Bereaved, Rudy understandably lingered at Josef’s bedside. He had not forgotten his wife, but grief immobil
ized him.
Five minutes later, he received word from a nurse that Maddy had experienced a crisis in her labor and that he must go at once to her side.
Alarmed by the prospect of losing his father and his wife in the same hour, Dad fled the intensive care unit.
As he tells it, the halls of our modest county hospital had become a white labyrinth, and at least twice he made wrong turns. Too impatient to wait for the elevator, he raced down the stairs from the third floor to the ground level before realizing that he’d passed the second floor, on which the maternity ward was located.

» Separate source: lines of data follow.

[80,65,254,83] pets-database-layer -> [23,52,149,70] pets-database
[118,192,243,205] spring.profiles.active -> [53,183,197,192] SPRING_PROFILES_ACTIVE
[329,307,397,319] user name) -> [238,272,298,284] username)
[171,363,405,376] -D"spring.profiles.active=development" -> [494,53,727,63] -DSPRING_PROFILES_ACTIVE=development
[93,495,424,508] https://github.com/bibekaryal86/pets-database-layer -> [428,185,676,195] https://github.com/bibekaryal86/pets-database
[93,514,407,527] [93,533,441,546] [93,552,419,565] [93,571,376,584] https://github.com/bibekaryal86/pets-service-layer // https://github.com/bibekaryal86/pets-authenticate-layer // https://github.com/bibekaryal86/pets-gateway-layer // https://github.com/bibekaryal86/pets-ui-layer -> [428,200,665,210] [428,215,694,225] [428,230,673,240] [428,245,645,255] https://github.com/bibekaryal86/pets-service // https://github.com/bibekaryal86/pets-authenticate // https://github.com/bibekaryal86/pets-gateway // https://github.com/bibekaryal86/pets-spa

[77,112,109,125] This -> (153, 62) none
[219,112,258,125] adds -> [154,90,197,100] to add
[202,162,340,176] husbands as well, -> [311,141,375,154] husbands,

Dad arrived in the expectant-fathers’ waiting lounge to the crack of a pistol as Konrad Beezo shot his wife’s doctor.
For an instant, Dad thought Beezo had used a clown gun, some trick firearm that squirted red ink. The doctor dropped to the floor, however, not with comic flair but with hideous finality, and the smell of blood plumed thick, too real.
Beezo turned to Dad and raised the pistol.

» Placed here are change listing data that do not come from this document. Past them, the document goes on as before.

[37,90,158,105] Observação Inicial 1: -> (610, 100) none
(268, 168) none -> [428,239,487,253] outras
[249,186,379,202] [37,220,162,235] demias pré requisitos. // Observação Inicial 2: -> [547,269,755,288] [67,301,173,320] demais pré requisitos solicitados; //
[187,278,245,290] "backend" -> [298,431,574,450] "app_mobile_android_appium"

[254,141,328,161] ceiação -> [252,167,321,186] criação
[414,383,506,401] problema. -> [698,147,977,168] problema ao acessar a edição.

In spite of the rumpled porkpie hat and the short-sleeved coat and the bright patch on the seat of his pants, in spite of the white greasepaint and the rouged cheeks, nothing about Konrad Beezo was clownish at that moment. His eyes were those of a jungle cat, and it was easy to imagine that the teeth bared in his snarl were tiger fangs. He loomed, the embodiment of murderous dementia, demonic.
Dad thought that he, too, would be shot, but Beezo said, “Stay out of my way, Rudy Tock. I have no quarrel with you. You’re not an aerialist.”
Beezo shouldered through the door between the lounge and the maternity ward, slammed it shut behind him.
Dad knelt beside the doctor—and discovered that a breath of life remained in him. The wounded man tried to speak, could not. Blood had pooled in his throat, and he gagged.
Gently elevating the physician’s head, shoving old magazines under it to brace the man at an angle that allowed him to breathe, Dad shouted for help as the swelling storm rocked the night with doomsday peals of thunder.
Dr. Ferris MacDonald had been Maddy’s physician. He had also been called upon to treat Natalie Beezo when, unexpectedly, she had been brought to the hospital in labor.
Mortally wounded, he seemed more bewildered than frightened. Able to clear his throat and breathe now, he told my father, “She died during delivery, but it wasn’t my fault.”
For a terrifying moment, my dad thought Maddy had died.
Dr. MacDonald realized this, for his last words were “Not Maddy. The clown’s wife. Maddy…is alive. I’m so sorry, Rudy.”
Ferris MacDonald died with my father’s hand upon his heart.
As the thunder rolled toward a far horizon, Dad heard another gunshot from beyond the door through which Konrad Beezo had vanished.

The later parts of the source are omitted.